Não obstante, o governo brasileiro saiu-se bem da situação constrangedora, apoiando a reação de seus parceiros regionais, mas deixando abertas as portas para uma explicação dos Estados Unidos suficientemente satisfatória para que as relações bilaterais não fossem alcançadas.

A presidente Dilma Rousseff ainda fez um gesto de boa-vontade atendendo a um telefonema do vice-presidente dos Estados Unidos, Joe Biden, em vez de direcioná-lo ao Palácio do Jaburu para uma conversa com seu par, o vice Michel Temer.

A descoberta de que a própria presidente teve sua correspondência com assessores e amigos monitoradas, mesmo que não tenham sido lidos e-mails nem ouvidas conversas telefônicas, deixou a situação mais desafiadora, e o governo brasileiro voltou a agir com firmeza, mas sem bravatas.
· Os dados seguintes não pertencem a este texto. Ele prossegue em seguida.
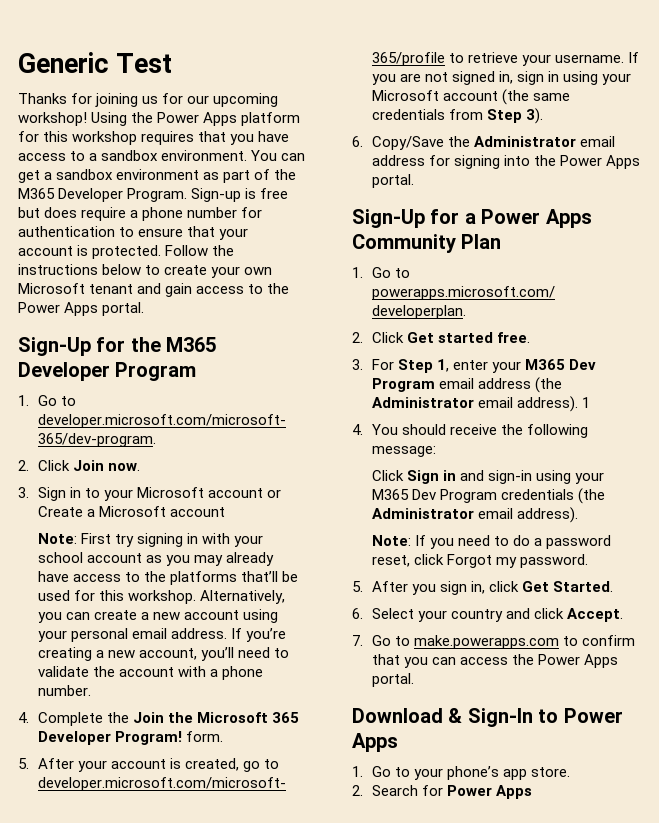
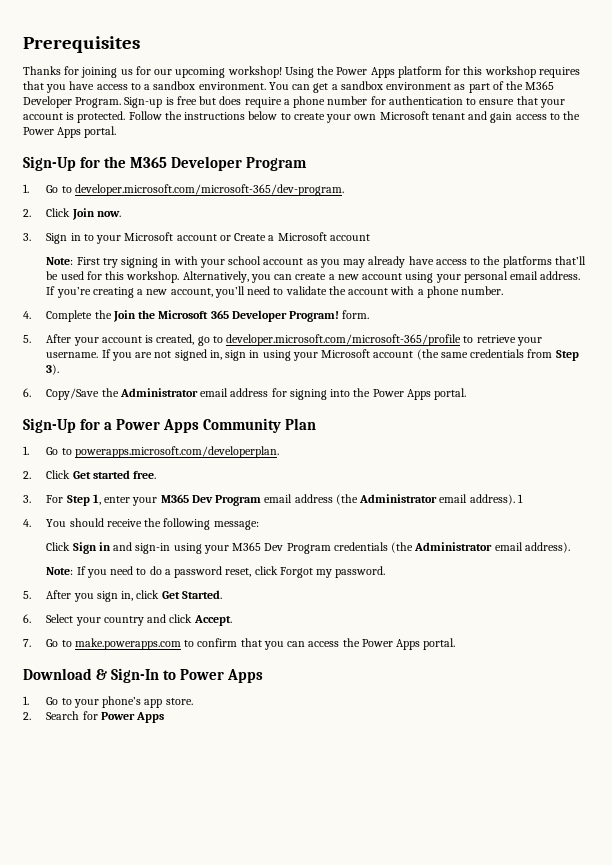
- Generic Test
+ Prerequisites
Exigiu explicações “por escrito”, sinalizando que não aceitaria mais conversas diplomáticas, e a própria presidente Dilma transmitiu ao presidente Barack Obama sua “indignação” e a do país com essa invasão de sua privacidade.
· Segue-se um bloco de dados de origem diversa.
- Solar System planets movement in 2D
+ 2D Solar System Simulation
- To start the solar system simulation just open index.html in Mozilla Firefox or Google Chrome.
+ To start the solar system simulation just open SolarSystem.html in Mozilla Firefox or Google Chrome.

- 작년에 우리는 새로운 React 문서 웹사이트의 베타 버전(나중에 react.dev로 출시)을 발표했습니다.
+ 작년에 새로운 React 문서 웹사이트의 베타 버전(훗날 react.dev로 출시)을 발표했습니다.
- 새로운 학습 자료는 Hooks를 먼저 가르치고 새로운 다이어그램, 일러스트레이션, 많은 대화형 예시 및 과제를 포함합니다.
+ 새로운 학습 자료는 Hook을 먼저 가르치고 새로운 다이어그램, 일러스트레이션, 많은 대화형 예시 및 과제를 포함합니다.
Ao mesmo tempo em que aguarda as explicações pessoais de Obama, que se comprometeu a encontrar “a fonte da tensão” entre os dois países, a presidente Dilma vai propor, na ONU, durante a Assembleia Geral das Nações Unidas, no dia 24 de setembro, em Nova Iorque, “uma nova governança contra invasão de privacidade".

Não foi por acaso que também o presidente do México, Peña Neto, teve suas comunicações pessoais monitoradas. Brasil e México são os dois líderes da América Latina e ganham relevo internacional na medida em que o multilateralismo vem se firmando nas relações globalizadas. Não é à toa também que os dois disputam a mesma vaga no Conselho de Segurança Nacional da ONU.

O Brasil tem conseguido até o momento enfrentar com soberania a crise diplomática armada pelo sistema de espionagem dos Estados Unidos, numa posição que reconhece pragmaticamente a inevitabilidade dessas ações de espionagem, mas que pretende colocar-lhes os limites que a democracia impõe.

Ainda bem que a presidente Dilma não acatou o conselho do ex-presidente Lula para dar “um guenta democrático” em Barack Obama. A crer-se na maneira quase afetuosa com que Obama despediu-se de Dilma, com beijinhos na face, tudo indica que a maneira firme, mas delicada, com que tratou do assunto dará mais certo.

Sem falar que os políticos brasileiros gostariam muito que também internamente a presidente agisse dessa maneira.